[OSM-talk] [OSM-newbies] avoid repeating the name tag twice

Ben Laenen benlaenen at gmail.com
Wed May 6 12:53:57 BST 2009


On Tuesday 05 May 2009, Emilie Laffray wrote:
> > What might be interesting and worth a discussion: A tag to describe
> > the default language of this object, e.g. "language=en". This could
> > als be several tags, e.g.
> > name=België - Belgique - Belgien
> > name:nl=België
> > name:fr=Belgique
> > name:da=Belgien
> > (and some more)
> > language=nl;fr;da    <- this would be new
> > (I hope I got the languages right, sorry if not)

It should be "de" for German, but anyway.

> I like the idea of the language element. I would like to add an extra
> precision in this case. I think the order of language should be by
> importance.
> Unfortunately, in this case namely the country, it is something
> highly political to even consider an order. But, in the case of a
> town located in the French speaking part, it would be logical to put
> something like fr;nl;da instead of nl;fr;da. The reverse would be
> true.

It's not really like that. In most of the country there's only one 
single official language. It's only a problem if you take the country 
as a whole, or look at Brussels:

For the country name, it's just ordered according to number of people in 
each language community currently. Not exactly a controversial way of 
tagging.

Brussels, which is officially bilingual French and Dutch, is a different 
beast. While it's uncontested that French is spoken more there, it's a 
real political minefield and one has to be careful to keep the two 
languages on par. Speaking of one language being "more important" than 
the other could easily provoke lively discussions or even edit-wars. 
But luckily we didn't have anything like that in OSM in Belgium yet and 
everyone is just tagging the French and Dutch names in the order they 
like in the name tag.
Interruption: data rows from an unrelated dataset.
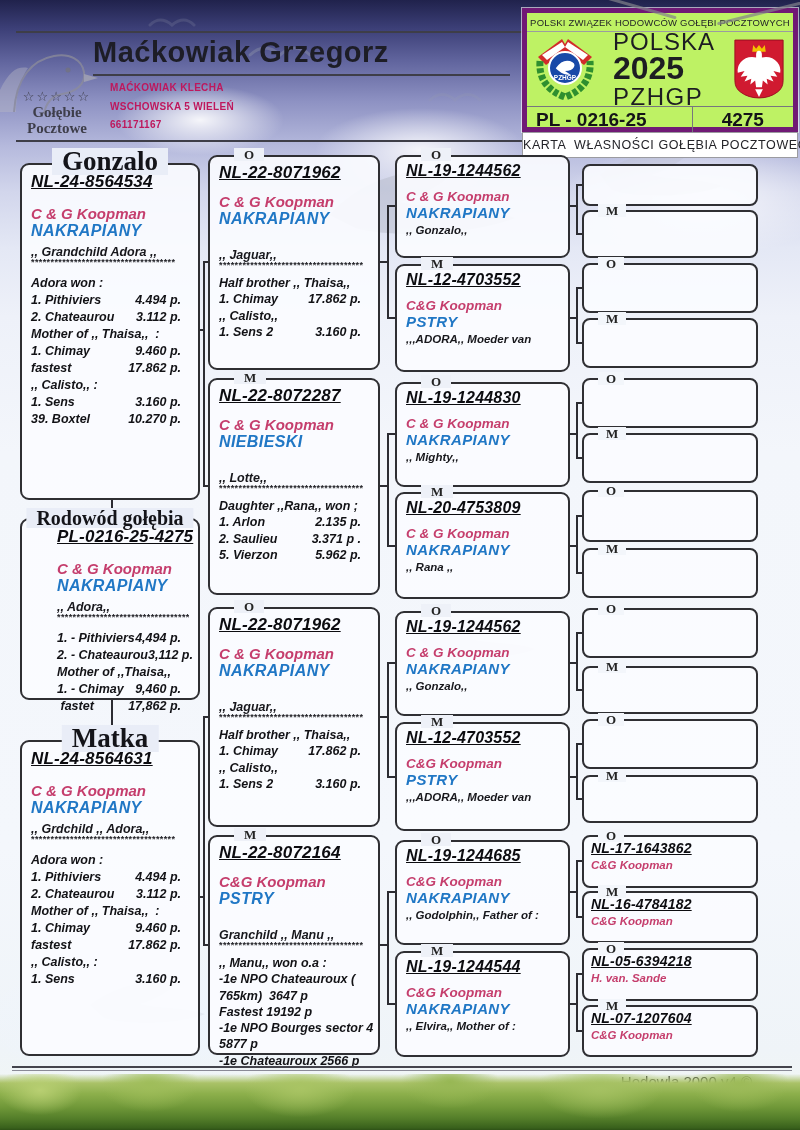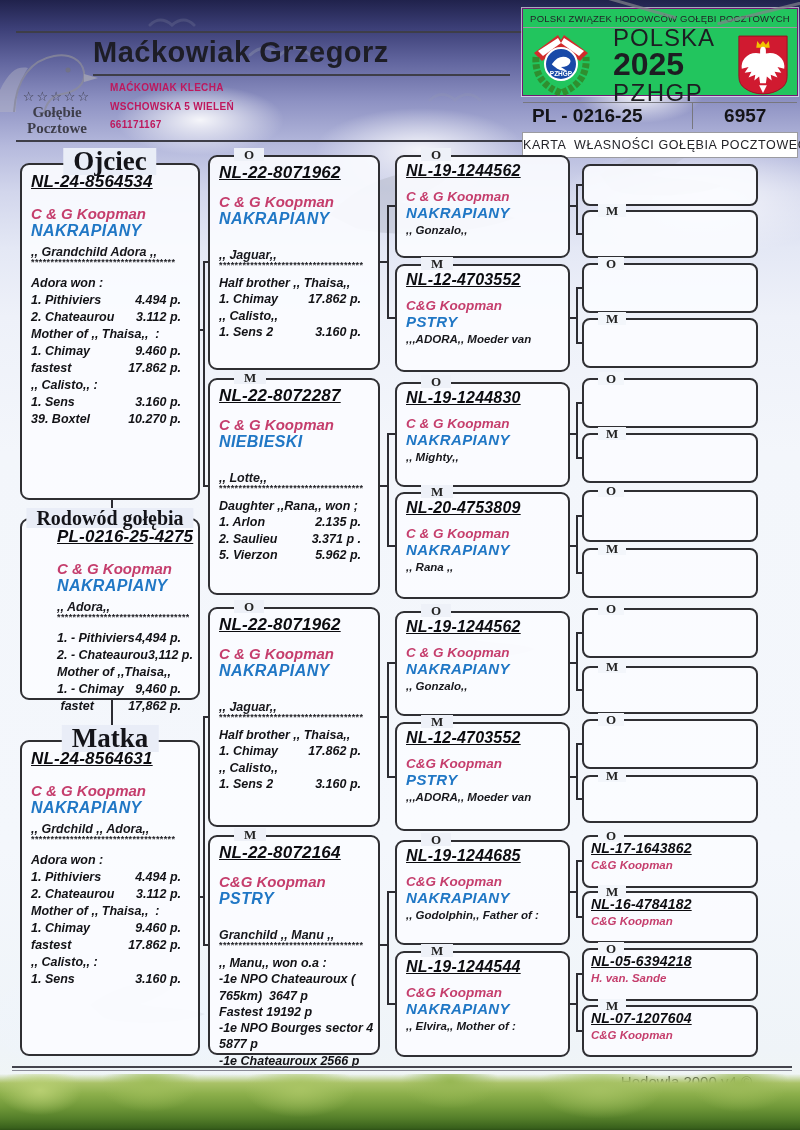--- a/index.html
+++ b/index.html
@@ -35,8 +35,8 @@
   .logo .lg{font-family:"Liberation Serif",serif;font-weight:bold;font-size:15px;}
   .pigeon-sketch{position:absolute;left:0;top:30px;opacity:.75;}
   
-  .stamp{position:absolute;left:522px;top:8px;width:276px;height:88px;background:#22c55e;
-    border:1px solid #701a75;box-sizing:border-box;box-shadow:0 0 0 1px rgba(255,255,255,.6);}
+  .stamp{position:absolute;left:522px;top:8px;width:276px;height:124px;background:#bef264;
+    border:5px solid #701a75;box-sizing:border-box;box-shadow:0 0 0 1px rgba(255,255,255,.6);}
   .stamp .assoc{font-size:9.5px;color:#232328;text-align:center;padding:4px 2px 3px;
     border-bottom:1px solid #9b9ba0;letter-spacing:.2px;white-space:nowrap;}
   .stamp .mid{display:flex;align-items:center;justify-content:space-between;height:74px;padding:0 7px;}

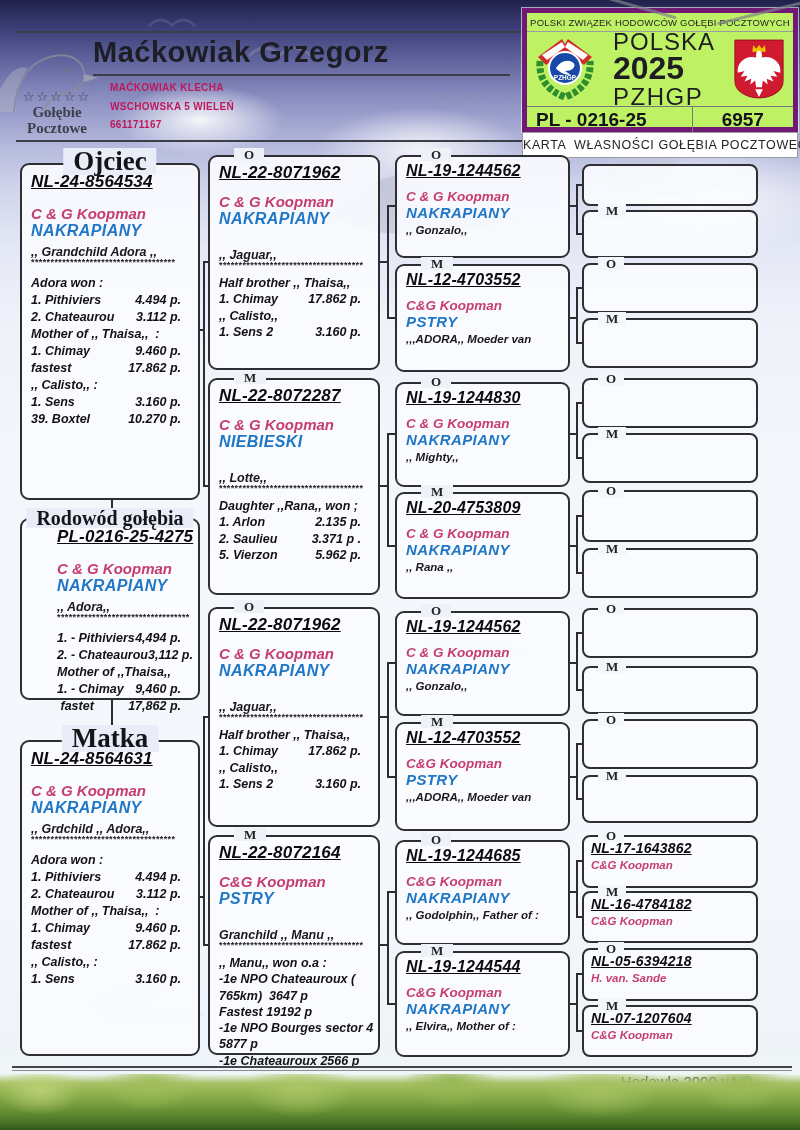--- a/index.html
+++ b/index.html
@@ -156,7 +156,7 @@
     </div>
     <div class="brow">
       <div class="bl">PL - 0216-25</div>
-      <div class="br">6957</div>
+      <div class="br">4275</div>
     </div>
   </div>
   <div class="cancel" style="left:588px;top:4px;width:90px;transform:rotate(16deg)"></div>

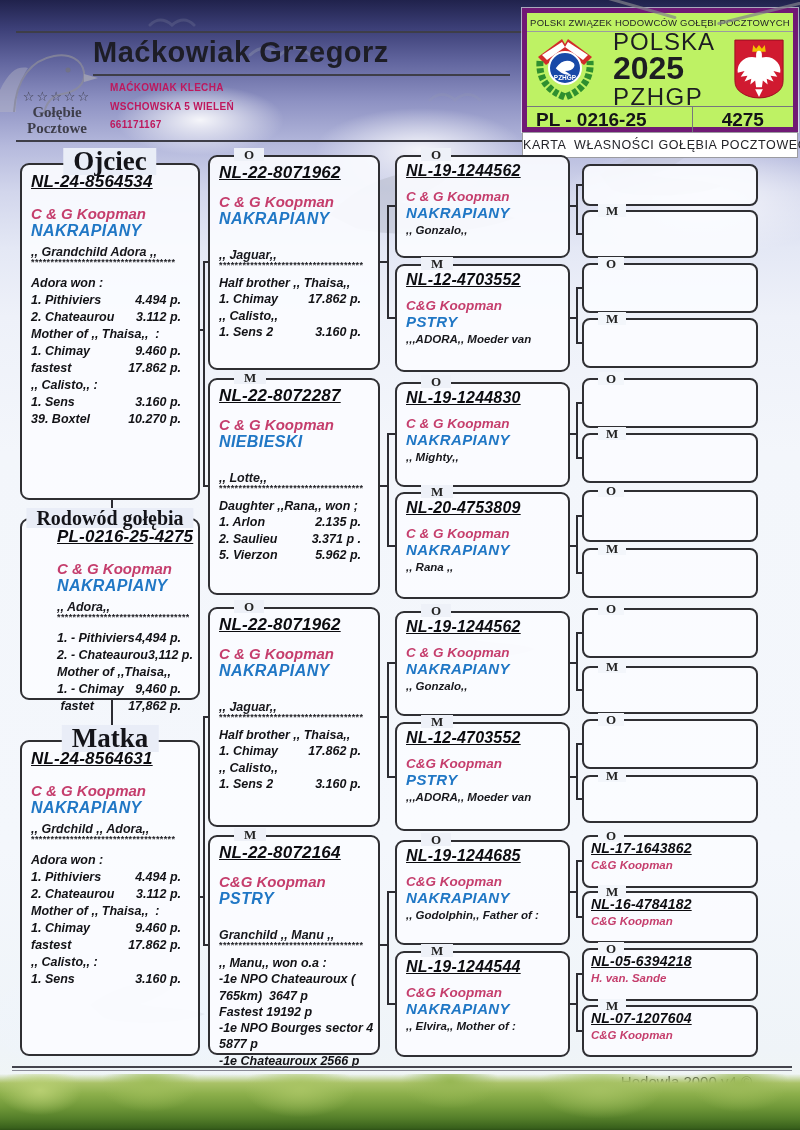--- a/index.html
+++ b/index.html
@@ -225,7 +225,7 @@
     </div>
   <div id="tree">
       <div class="pbox g1" style="left: 20px; top: 163px; width: 180px; height: 337px;">
-        <span class="btitle">Ojciec</span>
+        <span class="btitle">Gonzalo</span>
         <div class="binner">
           <div class="ring">NL-24-8564534</div>
           <div class="breeder">C &amp; G Koopman</div>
But if we're going to add a tag that defines an 
order of importance, that can easily change. If it's possible at all to 
define an order, because while overall French is spoken more in 
Brussels, there are certainly areas with more Dutch speakers.

So, in short: I'm not sure a "language" tag would work here. The 
languages should be known from the political entity it's located in, 
and since the places in areas with more than one official language are 
tagged with name:nl, name:fr etc, that's more than enough already, and 
a language tag gives unnecessary information. And it's especially a bad 
idea if it defines a certain order of importance.